The story seemed dubious, more myth than reality. But the local stockbroker swore it was true.
A regional, privately held company that ranked high on the Cincinnati 100 list of top privately held companies in Greater Cincinnati and Northern Kentucky was poised routinely on the brink of Chapter 13.
How routine was the cash deficit? Something like every other quarter, he claimed.
The cause of the calamity was obvious, too.
Cousins, nephews, nieces, wives, husbands, aunts, uncles, sisters and brothers earning upward of $100,000 a year were saddling the company with salaries that were far more than warranted.
So did the firm, which must go nameless for obvious reasons, collapse under the weight of all that largess, all that nepotism, all the inevitable family in-fighting?
Nope. It prospered.
But imagine how much more wealth would have been created and retained if an unbiased advisory board had been convened to help control that payroll creep, says Ellen Frankenberg, a psychologist and chief executive of The Frankenberg Group, a Springfield Township-based family business consulting group.
"I think that with the recession, what you've described is less common," Frankenberg said.
"Companies that once gave very generous dividends to families are curtailing the practices. Companies have had to watch the numbers because the gravy train is over."
While a 1997 report from the Mass Mutual Financial Group survey of U.S. family businesses found that an advisory panel could be critical to a company's success, many family firms get by just fine without any board.
For Lesli Nieberding, president of Mach III Clutch Inc., of Ludlow, Ky., it's an issue of controlling costs. Outside boards and certainly consultants need to be paid.
"That can be expensive," she said.
Many companies that have advisory boards apparently don't do much listening anyhow.
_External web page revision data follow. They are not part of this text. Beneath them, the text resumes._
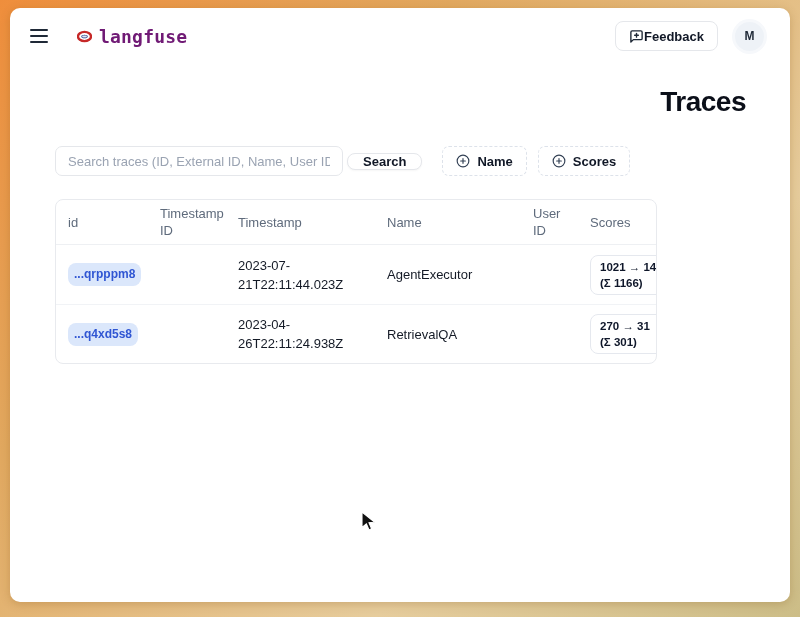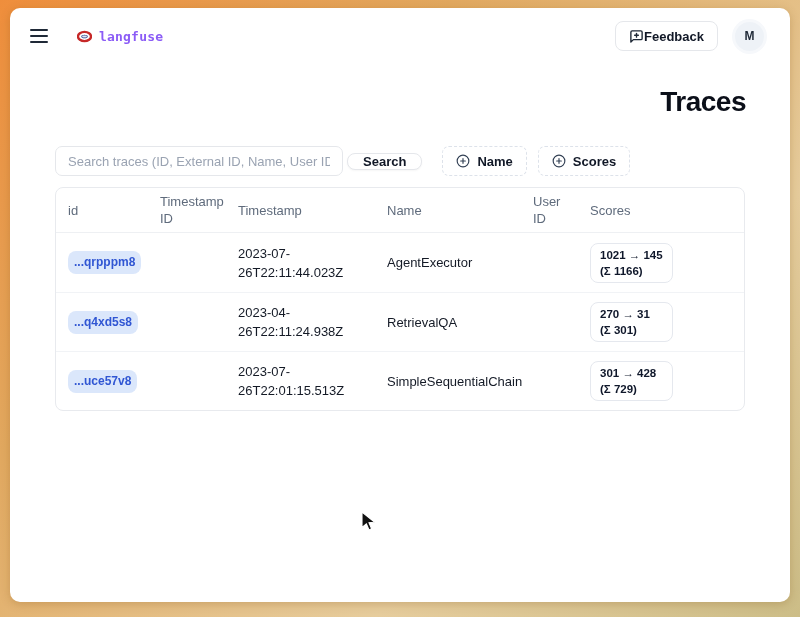--- a/index.html
+++ b/index.html
@@ -13,22 +13,22 @@
     position:absolute; left:10px; top:8px; right:10px; bottom:15px;
     background:#ffffff; border-radius:10px; overflow:hidden;
     box-shadow:0 2px 10px rgba(120,70,10,.25);
   }
   
   .topbar { display:flex; align-items:center; height:56px; padding:0 26px 0 20px; }
   .hamburger { width:18px; display:flex; flex-direction:column; gap:4px; cursor:pointer; }
   .hamburger span { display:block; height:2px; background:#1f2937; border-radius:1px; }
   .brand { display:flex; align-items:center; gap:7px; margin-left:29px; }
   .brand-name {
-    font-family:"DejaVu Sans Mono", monospace; font-weight:700; font-size:13px;
-    color:#8b5cf6; letter-spacing:.2px;text-align:right;
+    font-family:"DejaVu Sans Mono", monospace; font-weight:700; font-size:18px;
+    color:#701a75; letter-spacing:.2px;text-align:right;
   }
   .topbar-spacer { flex:1; }
   .feedback-btn {
     display:flex; align-items:center; height:30px; padding:0 13px;
     border:1px solid #e5e7eb; border-radius:8px; background:#fff;
     font-size:13px; font-weight:600; color:#111827; cursor:pointer;
     font-family:"Liberation Sans", sans-serif;
   }
   .avatar {
     width:29px; height:29px; border-radius:50%; margin-left:17px;
@@ -56,22 +56,22 @@
   .filter-btn {
     display:flex; align-items:center; gap:7px; height:30px; padding:0 13px;
     border:1px dashed #dde2ea; border-radius:7px; background:#fff;
     font-size:13px; font-weight:600; color:#111827; cursor:pointer;
     font-family:"Liberation Sans", sans-serif;
   }
   .filter-btn.first { margin-left:20px; }
   .filter-btn + .filter-btn { margin-left:11px; }
   
   .table {
-    margin-top:11px; border:1px solid #e8eaee; border-radius:8px; overflow:hidden;
-    width:690px;
+    margin-top:23px; border:1px solid #e8eaee; border-radius:8px; overflow:hidden;
+    width:602px;
   }
   .tr {
     display:grid;
     grid-template-columns:92px 78px 149px 146px 57px 107px auto;
     align-items:center;
   }
   .thead { min-height:40px; border-bottom:1px solid #eef0f3; }
   .th {
     padding:5px 12px; font-size:13px; color:#5f6b7c; font-weight:400; line-height:17px;
   }
@@ -163,46 +163,37 @@
         <div class="th">Timestamp ID</div>
         <div class="th">Timestamp</div>
         <div class="th">Name</div>
         <div class="th">User ID</div>
         <div class="th">Scores</div>
       </div>
 
       <div class="tr row">
         <div class="td"><a class="id-link">...qrpppm8</a></div>
         <div class="td"></div>
-        <div class="td">2023-07-26T22:11:44.023Z</div>
+        <div class="td">2023-07-21T22:11:44.023Z</div>
         <div class="td">AgentExecutor</div>
         <div class="td"></div>
         <div class="td"><span class="usage-badge">1021 → 145 (Σ 1166)</span></div>
         <div class="td"></div>
       </div>
 
       <div class="tr row">
         <div class="td"><a class="id-link">...q4xd5s8</a></div>
         <div class="td"></div>
         <div class="td">2023-04-26T22:11:24.938Z</div>
         <div class="td">RetrievalQA</div>
         <div class="td"></div>
         <div class="td"><span class="usage-badge">270 → 31 (Σ 301)</span></div>
         <div class="td"></div>
       </div>
 
-      <div class="tr row">
-        <div class="td"><a class="id-link">...uce57v8</a></div>
-        <div class="td"></div>
-        <div class="td">2023-07-26T22:01:15.513Z</div>
-        <div class="td">SimpleSequentialChain</div>
-        <div class="td"></div>
-        <div class="td"><span class="usage-badge">301 → 428 (Σ 729)</span></div>
-        <div class="td"></div>
-      </div>
     </div>
   </div>
 </div>
 
 <div class="cursor">
   <svg width="16" height="22" viewBox="0 0 16 22">
     <path d="M1 1 L1 16.5 L5.4 12.8 L8 18.9 L10.6 17.7 L8 11.8 L13.8 11.2 Z" fill="#111111" stroke="#ffffff" stroke-width="1.1"></path>
   </svg>
 </div>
Five years after its first report, Mass Mutual found only half of the boards meet more than once a year.
And one in four firms insist that the advisory boards make no contribution.
But that is not the case at LaRosa's Inc., a Cincinnati-based chain of 55 neighborhood pizzerias.
Pete Buscani, executive vice president of marketing, says in addition to a larger advisory board of five members, the company has convened three smaller committees, which include executives who have no formal tie to the company.
The smaller panels consider issues such as compensation, culture and finance.
Buscani has no doubt the panels have been productive and are likely to remain that way for years to come.
"I know for a fact with the investment group that we've been able to more effectively steer our investments," said Buscani.
"And with the other boards, we get good perspective and great feedback."